Chatterbox

Is Queen Amidala Actually Queen Victoria?

When Star Wars Episode 1: The Phantom Menace is released on video today (click here to buy it in MSN’s E-shops), odds are that video stores won’t exactly be overrun with fans looking for George Lucas’ monumentally anticlimactic movie. After all, most critics, including Slate’s own David Edelstein, slammed it, suggesting (among other things) that what the movie really needed was: 1) a conflict sexier than the taxation of trade routes; and 2) a script doctor to rework Lucas’ wandering, unfocused opus.

Eerily, Peter Lefcourt’s satirical Hollywood novel The Deal, which was published eight years before Lucas’ latest movie, prophesies … a duller-than-dirt script about trade routes, badly in need of reworking.
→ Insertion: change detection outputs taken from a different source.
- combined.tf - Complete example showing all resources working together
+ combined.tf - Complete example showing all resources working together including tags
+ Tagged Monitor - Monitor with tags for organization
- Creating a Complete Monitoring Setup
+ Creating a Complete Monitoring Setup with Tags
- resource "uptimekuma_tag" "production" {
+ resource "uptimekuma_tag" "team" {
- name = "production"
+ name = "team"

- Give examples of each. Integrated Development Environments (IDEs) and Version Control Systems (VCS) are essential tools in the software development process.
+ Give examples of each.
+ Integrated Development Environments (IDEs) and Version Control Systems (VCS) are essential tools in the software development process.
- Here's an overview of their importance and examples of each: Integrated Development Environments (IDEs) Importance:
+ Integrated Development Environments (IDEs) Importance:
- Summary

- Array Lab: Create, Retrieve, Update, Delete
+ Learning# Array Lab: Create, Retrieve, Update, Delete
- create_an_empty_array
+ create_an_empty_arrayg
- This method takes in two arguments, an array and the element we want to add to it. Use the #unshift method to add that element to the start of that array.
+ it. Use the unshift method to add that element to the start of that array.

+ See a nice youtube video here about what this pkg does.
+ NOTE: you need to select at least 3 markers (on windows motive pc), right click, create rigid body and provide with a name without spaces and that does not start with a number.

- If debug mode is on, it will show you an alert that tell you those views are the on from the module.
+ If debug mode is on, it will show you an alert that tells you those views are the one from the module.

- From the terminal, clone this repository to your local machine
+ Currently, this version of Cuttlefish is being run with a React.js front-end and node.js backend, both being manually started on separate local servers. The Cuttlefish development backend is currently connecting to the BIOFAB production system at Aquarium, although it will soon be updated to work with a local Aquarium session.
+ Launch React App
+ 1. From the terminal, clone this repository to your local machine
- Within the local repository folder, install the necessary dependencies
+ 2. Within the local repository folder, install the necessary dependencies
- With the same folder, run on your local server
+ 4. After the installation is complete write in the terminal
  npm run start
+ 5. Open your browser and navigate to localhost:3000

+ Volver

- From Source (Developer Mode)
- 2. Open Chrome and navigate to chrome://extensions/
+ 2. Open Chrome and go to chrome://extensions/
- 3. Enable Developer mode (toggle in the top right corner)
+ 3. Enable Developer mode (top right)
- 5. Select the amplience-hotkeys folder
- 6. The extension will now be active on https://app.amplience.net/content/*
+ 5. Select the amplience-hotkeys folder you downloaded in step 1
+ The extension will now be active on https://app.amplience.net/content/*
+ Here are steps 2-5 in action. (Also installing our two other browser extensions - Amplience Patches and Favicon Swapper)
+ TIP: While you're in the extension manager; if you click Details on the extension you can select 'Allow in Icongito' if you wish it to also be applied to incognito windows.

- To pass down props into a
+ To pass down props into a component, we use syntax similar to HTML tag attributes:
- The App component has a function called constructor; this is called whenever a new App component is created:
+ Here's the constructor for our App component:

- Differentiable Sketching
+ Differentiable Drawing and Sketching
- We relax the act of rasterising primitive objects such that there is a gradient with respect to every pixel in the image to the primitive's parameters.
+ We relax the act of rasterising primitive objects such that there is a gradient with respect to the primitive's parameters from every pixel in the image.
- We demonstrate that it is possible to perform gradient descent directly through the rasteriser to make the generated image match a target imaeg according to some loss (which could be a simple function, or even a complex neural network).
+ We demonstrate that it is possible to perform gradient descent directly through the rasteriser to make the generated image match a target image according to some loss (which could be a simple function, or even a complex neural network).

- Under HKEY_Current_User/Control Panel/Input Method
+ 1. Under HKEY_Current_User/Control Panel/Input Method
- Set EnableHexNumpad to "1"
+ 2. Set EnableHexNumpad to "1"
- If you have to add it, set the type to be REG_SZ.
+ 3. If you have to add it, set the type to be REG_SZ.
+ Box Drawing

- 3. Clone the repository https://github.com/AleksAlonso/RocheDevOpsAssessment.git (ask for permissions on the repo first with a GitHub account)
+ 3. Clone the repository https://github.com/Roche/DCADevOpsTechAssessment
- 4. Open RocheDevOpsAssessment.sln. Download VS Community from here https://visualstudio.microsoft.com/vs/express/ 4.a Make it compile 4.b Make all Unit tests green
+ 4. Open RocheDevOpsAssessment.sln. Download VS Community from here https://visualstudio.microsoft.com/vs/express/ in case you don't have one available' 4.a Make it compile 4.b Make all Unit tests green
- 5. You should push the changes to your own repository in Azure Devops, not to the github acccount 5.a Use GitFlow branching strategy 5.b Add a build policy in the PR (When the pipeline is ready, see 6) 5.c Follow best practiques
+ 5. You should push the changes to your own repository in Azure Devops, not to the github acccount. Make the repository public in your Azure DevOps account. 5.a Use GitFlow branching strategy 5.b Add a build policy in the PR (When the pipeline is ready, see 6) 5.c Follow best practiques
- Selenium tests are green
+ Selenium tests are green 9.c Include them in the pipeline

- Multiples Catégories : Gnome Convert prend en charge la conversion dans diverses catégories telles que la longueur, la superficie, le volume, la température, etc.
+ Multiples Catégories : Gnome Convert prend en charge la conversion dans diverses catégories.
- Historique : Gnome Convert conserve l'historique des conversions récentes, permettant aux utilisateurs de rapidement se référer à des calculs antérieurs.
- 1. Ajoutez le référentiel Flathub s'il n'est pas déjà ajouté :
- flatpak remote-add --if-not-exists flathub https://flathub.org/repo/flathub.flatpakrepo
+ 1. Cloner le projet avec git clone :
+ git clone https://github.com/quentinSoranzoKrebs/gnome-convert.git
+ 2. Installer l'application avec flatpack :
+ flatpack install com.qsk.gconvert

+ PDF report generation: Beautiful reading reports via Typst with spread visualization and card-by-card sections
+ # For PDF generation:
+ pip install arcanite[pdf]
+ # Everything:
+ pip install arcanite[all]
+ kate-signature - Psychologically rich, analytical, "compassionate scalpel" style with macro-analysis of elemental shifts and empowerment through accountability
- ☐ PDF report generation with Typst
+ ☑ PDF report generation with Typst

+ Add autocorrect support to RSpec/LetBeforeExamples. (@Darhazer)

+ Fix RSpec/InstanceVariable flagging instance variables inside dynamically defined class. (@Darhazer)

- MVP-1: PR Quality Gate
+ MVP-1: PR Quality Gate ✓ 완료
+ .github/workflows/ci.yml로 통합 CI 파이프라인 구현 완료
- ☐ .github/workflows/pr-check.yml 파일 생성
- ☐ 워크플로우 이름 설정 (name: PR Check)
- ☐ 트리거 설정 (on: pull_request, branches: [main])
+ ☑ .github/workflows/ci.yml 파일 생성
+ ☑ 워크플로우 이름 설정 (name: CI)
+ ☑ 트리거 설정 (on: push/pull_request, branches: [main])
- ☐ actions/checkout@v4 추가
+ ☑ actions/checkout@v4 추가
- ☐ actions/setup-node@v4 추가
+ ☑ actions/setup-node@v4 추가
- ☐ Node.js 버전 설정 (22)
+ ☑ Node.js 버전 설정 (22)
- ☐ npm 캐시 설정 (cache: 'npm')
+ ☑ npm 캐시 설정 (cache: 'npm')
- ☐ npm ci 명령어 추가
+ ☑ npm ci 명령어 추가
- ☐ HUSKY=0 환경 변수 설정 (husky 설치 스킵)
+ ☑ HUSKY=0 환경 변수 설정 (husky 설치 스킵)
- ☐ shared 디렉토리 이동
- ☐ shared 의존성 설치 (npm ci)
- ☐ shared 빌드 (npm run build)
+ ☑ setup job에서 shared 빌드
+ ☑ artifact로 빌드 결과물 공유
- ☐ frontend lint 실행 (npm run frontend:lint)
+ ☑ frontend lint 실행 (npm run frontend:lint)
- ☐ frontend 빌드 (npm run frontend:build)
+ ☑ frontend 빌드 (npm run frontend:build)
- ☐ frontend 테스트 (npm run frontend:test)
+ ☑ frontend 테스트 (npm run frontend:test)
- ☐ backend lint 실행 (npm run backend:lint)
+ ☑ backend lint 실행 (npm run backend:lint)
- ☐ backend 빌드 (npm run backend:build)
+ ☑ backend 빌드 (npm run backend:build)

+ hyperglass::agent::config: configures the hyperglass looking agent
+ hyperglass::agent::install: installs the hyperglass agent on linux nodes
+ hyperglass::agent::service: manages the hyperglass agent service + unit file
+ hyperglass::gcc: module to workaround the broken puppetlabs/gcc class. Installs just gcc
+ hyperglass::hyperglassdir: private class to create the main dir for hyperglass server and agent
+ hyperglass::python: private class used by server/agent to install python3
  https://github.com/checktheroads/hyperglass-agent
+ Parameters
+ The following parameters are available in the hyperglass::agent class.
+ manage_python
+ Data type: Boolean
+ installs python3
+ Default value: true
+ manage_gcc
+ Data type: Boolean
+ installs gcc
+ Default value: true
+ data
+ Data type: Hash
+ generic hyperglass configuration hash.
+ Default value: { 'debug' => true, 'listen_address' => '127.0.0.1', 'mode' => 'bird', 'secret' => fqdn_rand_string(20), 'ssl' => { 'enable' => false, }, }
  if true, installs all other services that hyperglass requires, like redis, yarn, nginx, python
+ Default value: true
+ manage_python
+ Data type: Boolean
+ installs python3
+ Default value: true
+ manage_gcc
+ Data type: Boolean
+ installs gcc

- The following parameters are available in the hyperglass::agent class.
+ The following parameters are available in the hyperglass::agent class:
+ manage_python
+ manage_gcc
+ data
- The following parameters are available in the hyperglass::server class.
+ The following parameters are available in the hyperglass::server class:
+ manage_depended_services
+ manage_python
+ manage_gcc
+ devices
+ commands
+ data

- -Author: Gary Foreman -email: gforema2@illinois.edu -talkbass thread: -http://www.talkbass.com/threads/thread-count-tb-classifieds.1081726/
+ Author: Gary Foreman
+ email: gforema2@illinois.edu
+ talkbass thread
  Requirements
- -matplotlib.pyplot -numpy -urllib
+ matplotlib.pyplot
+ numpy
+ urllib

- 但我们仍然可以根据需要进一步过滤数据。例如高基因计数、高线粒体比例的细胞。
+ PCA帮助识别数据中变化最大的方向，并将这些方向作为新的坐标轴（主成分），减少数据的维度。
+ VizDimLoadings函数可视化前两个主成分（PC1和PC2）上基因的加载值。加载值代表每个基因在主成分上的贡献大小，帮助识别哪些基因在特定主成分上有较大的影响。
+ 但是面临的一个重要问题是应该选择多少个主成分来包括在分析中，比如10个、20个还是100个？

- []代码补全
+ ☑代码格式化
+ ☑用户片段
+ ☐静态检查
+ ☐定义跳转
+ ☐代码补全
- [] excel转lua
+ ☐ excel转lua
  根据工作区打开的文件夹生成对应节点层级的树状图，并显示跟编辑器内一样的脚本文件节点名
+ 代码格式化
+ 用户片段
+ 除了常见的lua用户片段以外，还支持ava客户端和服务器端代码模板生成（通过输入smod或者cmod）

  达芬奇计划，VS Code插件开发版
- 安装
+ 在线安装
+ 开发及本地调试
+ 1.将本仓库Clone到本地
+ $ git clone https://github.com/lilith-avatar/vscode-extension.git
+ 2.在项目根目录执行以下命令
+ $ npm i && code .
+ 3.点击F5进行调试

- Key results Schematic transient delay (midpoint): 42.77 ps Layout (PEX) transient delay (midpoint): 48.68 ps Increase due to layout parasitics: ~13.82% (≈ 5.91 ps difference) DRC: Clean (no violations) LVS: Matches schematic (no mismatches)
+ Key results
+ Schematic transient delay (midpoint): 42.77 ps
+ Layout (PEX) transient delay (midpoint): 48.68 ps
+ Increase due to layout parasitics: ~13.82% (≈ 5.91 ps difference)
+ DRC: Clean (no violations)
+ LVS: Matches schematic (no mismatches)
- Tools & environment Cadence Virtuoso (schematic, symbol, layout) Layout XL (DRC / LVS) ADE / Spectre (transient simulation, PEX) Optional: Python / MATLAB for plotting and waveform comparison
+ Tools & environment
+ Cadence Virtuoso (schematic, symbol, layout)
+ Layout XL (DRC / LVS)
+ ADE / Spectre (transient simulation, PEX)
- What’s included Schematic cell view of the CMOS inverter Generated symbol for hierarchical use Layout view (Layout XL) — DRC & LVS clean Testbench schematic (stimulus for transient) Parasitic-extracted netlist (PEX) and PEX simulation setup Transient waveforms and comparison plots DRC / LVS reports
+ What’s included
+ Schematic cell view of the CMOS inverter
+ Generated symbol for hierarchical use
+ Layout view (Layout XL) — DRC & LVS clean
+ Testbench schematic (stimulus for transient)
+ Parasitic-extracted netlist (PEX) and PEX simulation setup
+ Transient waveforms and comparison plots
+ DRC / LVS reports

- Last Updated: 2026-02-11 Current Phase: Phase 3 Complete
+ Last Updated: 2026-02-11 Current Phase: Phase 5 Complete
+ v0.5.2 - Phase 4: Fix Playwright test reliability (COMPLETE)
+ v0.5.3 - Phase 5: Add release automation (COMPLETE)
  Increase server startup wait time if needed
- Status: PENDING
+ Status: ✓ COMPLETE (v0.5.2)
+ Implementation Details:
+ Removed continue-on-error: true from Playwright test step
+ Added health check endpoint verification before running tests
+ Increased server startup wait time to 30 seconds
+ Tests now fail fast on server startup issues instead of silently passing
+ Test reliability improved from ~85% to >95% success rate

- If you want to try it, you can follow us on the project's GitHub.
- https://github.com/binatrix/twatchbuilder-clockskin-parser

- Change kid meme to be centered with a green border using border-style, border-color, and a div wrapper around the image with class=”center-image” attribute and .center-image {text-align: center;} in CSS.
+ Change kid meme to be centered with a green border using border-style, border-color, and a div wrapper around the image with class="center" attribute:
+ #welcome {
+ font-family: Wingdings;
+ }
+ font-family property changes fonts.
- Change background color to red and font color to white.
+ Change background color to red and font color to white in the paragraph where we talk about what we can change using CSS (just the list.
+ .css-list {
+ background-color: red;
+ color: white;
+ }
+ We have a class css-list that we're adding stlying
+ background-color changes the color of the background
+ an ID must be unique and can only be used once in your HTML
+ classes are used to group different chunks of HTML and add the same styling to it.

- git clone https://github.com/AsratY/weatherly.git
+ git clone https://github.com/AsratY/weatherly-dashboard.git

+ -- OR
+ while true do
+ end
In this scene, a rather clueless budding screenwriter tells his uncle, an industry veteran, about his first screenplay and its unlikely topic: 19th-century British statesmen Benjamin Disraeli and William Gladstone.

“The script is mostly about their rivalry over hot issues like protective tariffs in England in the 1870s.”

“Protective tariffs?” [the uncle] murmured weakly.

“Uh-huh.”

“Well,” he said, after a long moment, exhaling deeply, “I suppose we’ll just have to fix it in rewrite.”

Admittedly, it’s difficult to find counterparts for Disraeli and Gladstone in The Phantom Menace (though Obi-Wan Kenobi does change his name to Ben later in the series). Besides, this is just Episode 1–give Lucas a chance. And it doesn’t take too much imagination to draw parallels between Queen Amidala of Naboo and Queen Victoria of Britain, whom both Disraeli and Gladstone served as prime minister late in her reign.

  • Both have four-syllable names.
  • Both came to power young. Amidala is just 14 when she takes power; Victoria was 18.
  • According to Episode 1, Amidala is an elected leader. Victoria inherited the throne, but by a rather circuitous route … (The route is so roundabout that I’ll spare readers the details; click here for an explanation courtesy of the Concise Encarta encyclopedia.)
  • Amidala’s Al Gore-like speech patterns are rather Victorian. How else to explain, “I … will … not … condone … a … course … of … action … that … will … lead … us … to … war”?